Dobrzany ( German Jacobshagen , also Jakobshagen ) is a small town and seat of an urban and rural municipality in the Polish West Pomeranian Voivodeship in the powiat Stargard ( Stargard in Pomerania ).

Geographical location

The city is located in Western Pomerania on the east bank of the Saatziger See ( Jezioro Szadzkie in Polish ), about 28 kilometers east of the city of Stargard . The Stolen Ihna ( Pęzinka ), a tributary of the Ihna, flows through the village . In the east there is a larger forest and lake area.

Roads 10 and 20 can be reached from the city via secondary roads .

City of Dobrzany

history

Jacobshagen on the Lubin map , 1618
Jakobshagen northwest of the town of Schneidemühl and north of the town of Arnswalde - see upper half of the picture - on a map of the province of Posen from 1905 (areas marked in yellow indicate areas with a majority of Polish- speaking population at the time ).
Jacobshagen east of the city of Stargard on a map of the Saatzig district from 1905
Town Hall - 2010

The settlement is said to have existed since the Stone Age. During excavations, tools from the 10th to 7th centuries BC were also found. BC, i.e. from the Late Bronze Age and the Iron Age . From the 10th century AD castles were discovered east and west of the city, one of which was enclosed as a ring with a double wall. A settlement developed under the protection of the castles, from which Jacobshagen emerged in the 12th century. At the beginning of the 14th century it came into the possession of the Pomeranian family von Steglitz, feudal men of the dukes of Stettin . Jacobshagen was granted the city rights by Jakob von Guntensberg in 1336, from whose first name the name of the city was derived.

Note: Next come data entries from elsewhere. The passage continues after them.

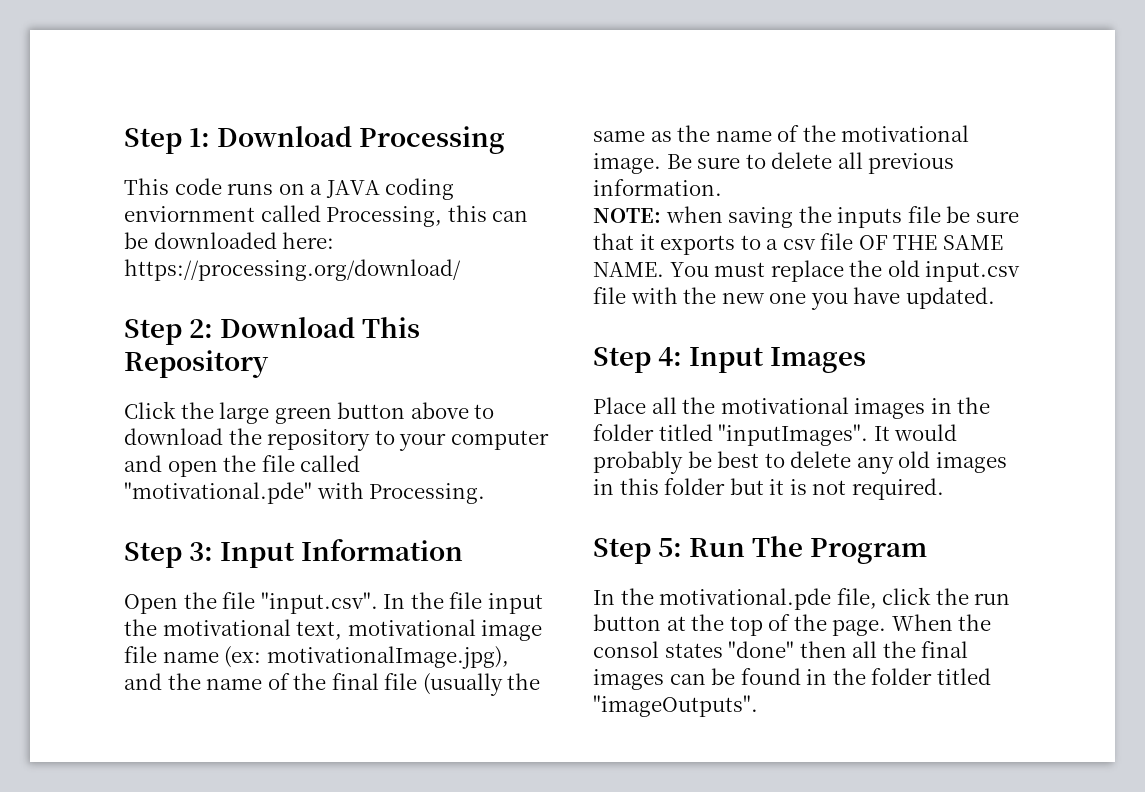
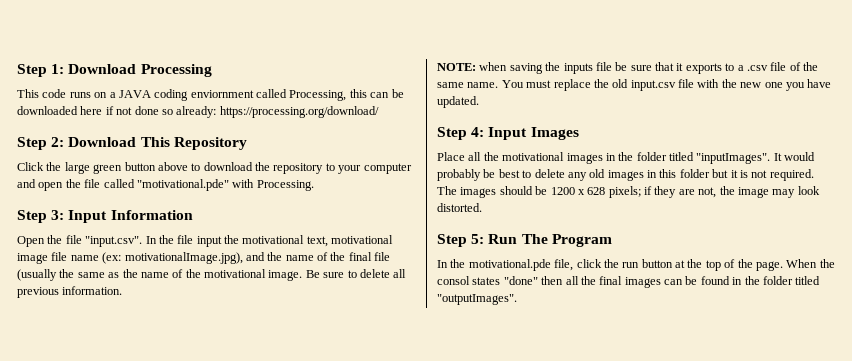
- This code runs on a JAVA coding enviornment called Processing, this can be downloaded here: https://processing.org/download/
+ This code runs on a JAVA coding enviornment called Processing, this can be downloaded here if not done so already: https://processing.org/download/
- NOTE: when saving the inputs file be sure that it exports to a csv file OF THE SAME NAME.
+ NOTE: when saving the inputs file be sure that it exports to a .csv file of the same name.
+ The images should be 1200 x 628 pixels; if they are not, the image may look distorted.
- When the consol states "done" then all the final images can be found in the folder titled "imageOutputs".
+ When the consol states "done" then all the final images can be found in the folder titled "outputImages".

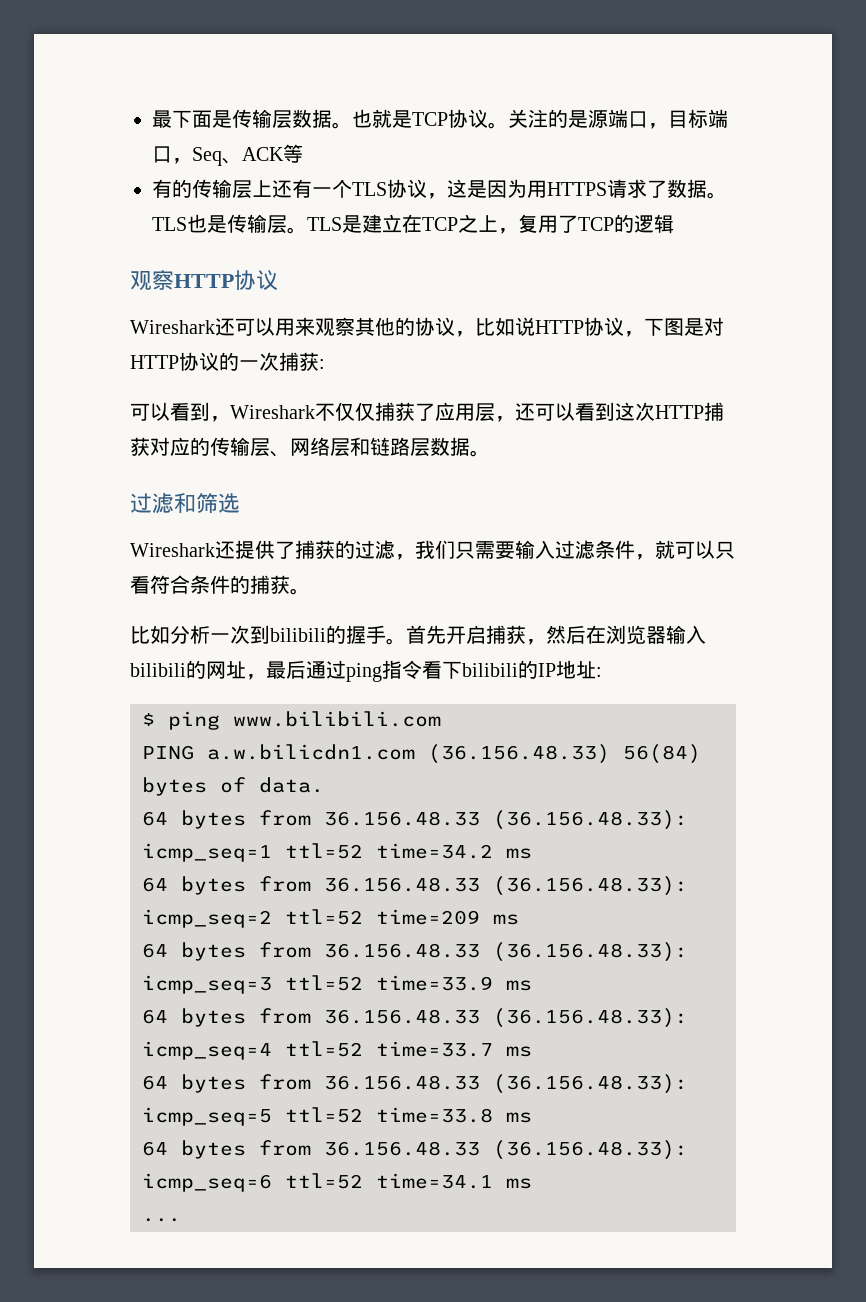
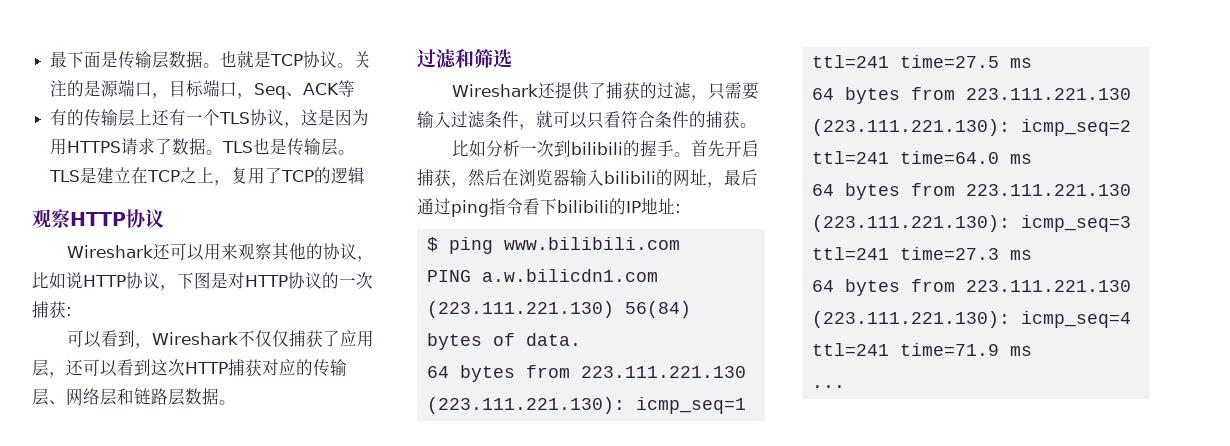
- Wireshark还提供了捕获的过滤，我们只需要输入过滤条件，就可以只看符合条件的捕获。
+ Wireshark还提供了捕获的过滤，只需要输入过滤条件，就可以只看符合条件的捕获。
- PING a.w.bilicdn1.com (36.156.48.33) 56(84) bytes of data.
+ PING a.w.bilicdn1.com (223.111.221.130) 56(84) bytes of data.
- 64 bytes from 36.156.48.33 (36.156.48.33): icmp_seq=1 ttl=52 time=34.2 ms
- 64 bytes from 36.156.48.33 (36.156.48.33): icmp_seq=2 ttl=52 time=209 ms
- 64 bytes from 36.156.48.33 (36.156.48.33): icmp_seq=3 ttl=52 time=33.9 ms
- 64 bytes from 36.156.48.33 (36.156.48.33): icmp_seq=4 ttl=52 time=33.7 ms
- 64 bytes from 36.156.48.33 (36.156.48.33): icmp_seq=5 ttl=52 time=33.8 ms
- 64 bytes from 36.156.48.33 (36.156.48.33): icmp_seq=6 ttl=52 time=34.1 ms
+ 64 bytes from 223.111.221.130 (223.111.221.130): icmp_seq=1 ttl=241 time=27.5 ms
+ 64 bytes from 223.111.221.130 (223.111.221.130): icmp_seq=2 ttl=241 time=64.0 ms
+ 64 bytes from 223.111.221.130 (223.111.221.130): icmp_seq=3 ttl=241 time=27.3 ms
+ 64 bytes from 223.111.221.130 (223.111.221.130): icmp_seq=4 ttl=241 time=71.9 ms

In 1359 the lords of Saatzig became the owners of Jacobshagen. The inhabitants lived mainly from agriculture, a mill was operated on the lake and beer was brewed. In 1567, Pomeranian Duke Barnim IX. the city the right to hold two annual markets. In connection with the construction of the church by Joachim von Wedell, it is mentioned in 1598 that Jacobshagen was assigned to the Saatzig office as a media town.

When Hinterpommern became part of Brandenburg after the Thirty Years War , Jacobshagen came to the "Saazig-Freyenwalder Kreis". A major fire in the city that started on June 17, 1781 destroyed the village except for four houses. Only with the support of the Prussian King Friedrich II could the city be rebuilt under the direction of the well-known Pomeranian architect David Gilly . The stones from the Saatzig Castle, which was destroyed in the Thirty Years' War, were used.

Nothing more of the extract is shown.